Dans un arrêt du 26 septembre 2018, la première chambre civile de la Cour de cassation va plus loin et retient que la perte du dossier médical par un professionnel ou établissement de santé conduit à inverser la charge de la preuve et lui impose de démontrer que les soins prodigués au patient ont été appropriés.
La Haute juridiction rappelle :
"ayant relevé que la polyclinique avait perdu le dossier médical de Mme Y... et n’était pas en mesure d’apporter la preuve qu’aucune faute n’avait été commise lors de l’accouchement, la cour d’appel a retenu, à bon droit, que l’ONIAM était fondé à exercer un recours subrogatoire à l’encontre de cet établissement de santé et de l’assureur ; que, compte tenu des conditions d’exercice du praticien dont les actes étaient critiqués, elle a justement énoncé que la faute imputable à la polyclinique avait fait perdre à l’intéressée la chance d’obtenir la réparation de son dommage corporel qu’elle a souverainement évaluée à hauteur de 75 % des préjudices en résultant ;"
La Cour de cassation (Civ. 1ère du 26 septembre 2018 n°17-20.143) considère : « une telle perte, qui caractérise un défaut d’organisation et de fonctionnement, place le patient ou ses ayants droit dans l’impossibilité d’accéder aux information de santé concernant celui-ci et, le cas échéant, d’établir l’existence d’une faute dans sa prise en charge ; que dès lors, elle conduit à inverser la charge de la preuve et à imposer à l’établissement de santé de démontrer que les soins prodigués ont été appropriés ».
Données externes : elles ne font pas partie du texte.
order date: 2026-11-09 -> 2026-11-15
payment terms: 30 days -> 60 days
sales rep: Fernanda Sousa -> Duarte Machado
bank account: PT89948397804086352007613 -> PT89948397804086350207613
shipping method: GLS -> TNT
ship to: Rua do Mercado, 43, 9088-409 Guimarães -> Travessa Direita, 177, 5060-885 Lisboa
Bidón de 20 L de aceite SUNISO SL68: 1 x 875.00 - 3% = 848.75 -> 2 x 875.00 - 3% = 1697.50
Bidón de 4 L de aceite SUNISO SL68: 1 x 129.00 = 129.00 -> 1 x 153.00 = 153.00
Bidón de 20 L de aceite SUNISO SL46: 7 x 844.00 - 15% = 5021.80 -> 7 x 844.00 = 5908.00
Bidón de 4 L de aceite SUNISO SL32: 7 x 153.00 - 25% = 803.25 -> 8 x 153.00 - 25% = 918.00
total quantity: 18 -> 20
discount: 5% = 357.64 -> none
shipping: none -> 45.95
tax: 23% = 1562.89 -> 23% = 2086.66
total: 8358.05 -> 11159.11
La Cour de cassation confirme donc l'arrêt de la d’appel d’Aix-en-Provence, qui a condamné la polyclinique à rembourser les sommes versées à la patiente par l’ONIAM à hauteur de 75 % au titre de la perte de chance subie par celle-ci jugeant que même si l’acte avait été réalisé par un praticien exerçant à titre libéral, la responsabilité de l’établissement était engagée sur la base de l’article L. 1142-1 du Code de la santé publique car la perte du dossier médical constituait une faute de la polyclinique dans l’organisation des soins qui empêchait de déterminer si lesdits soins avaient été conformes aux règles de l’art.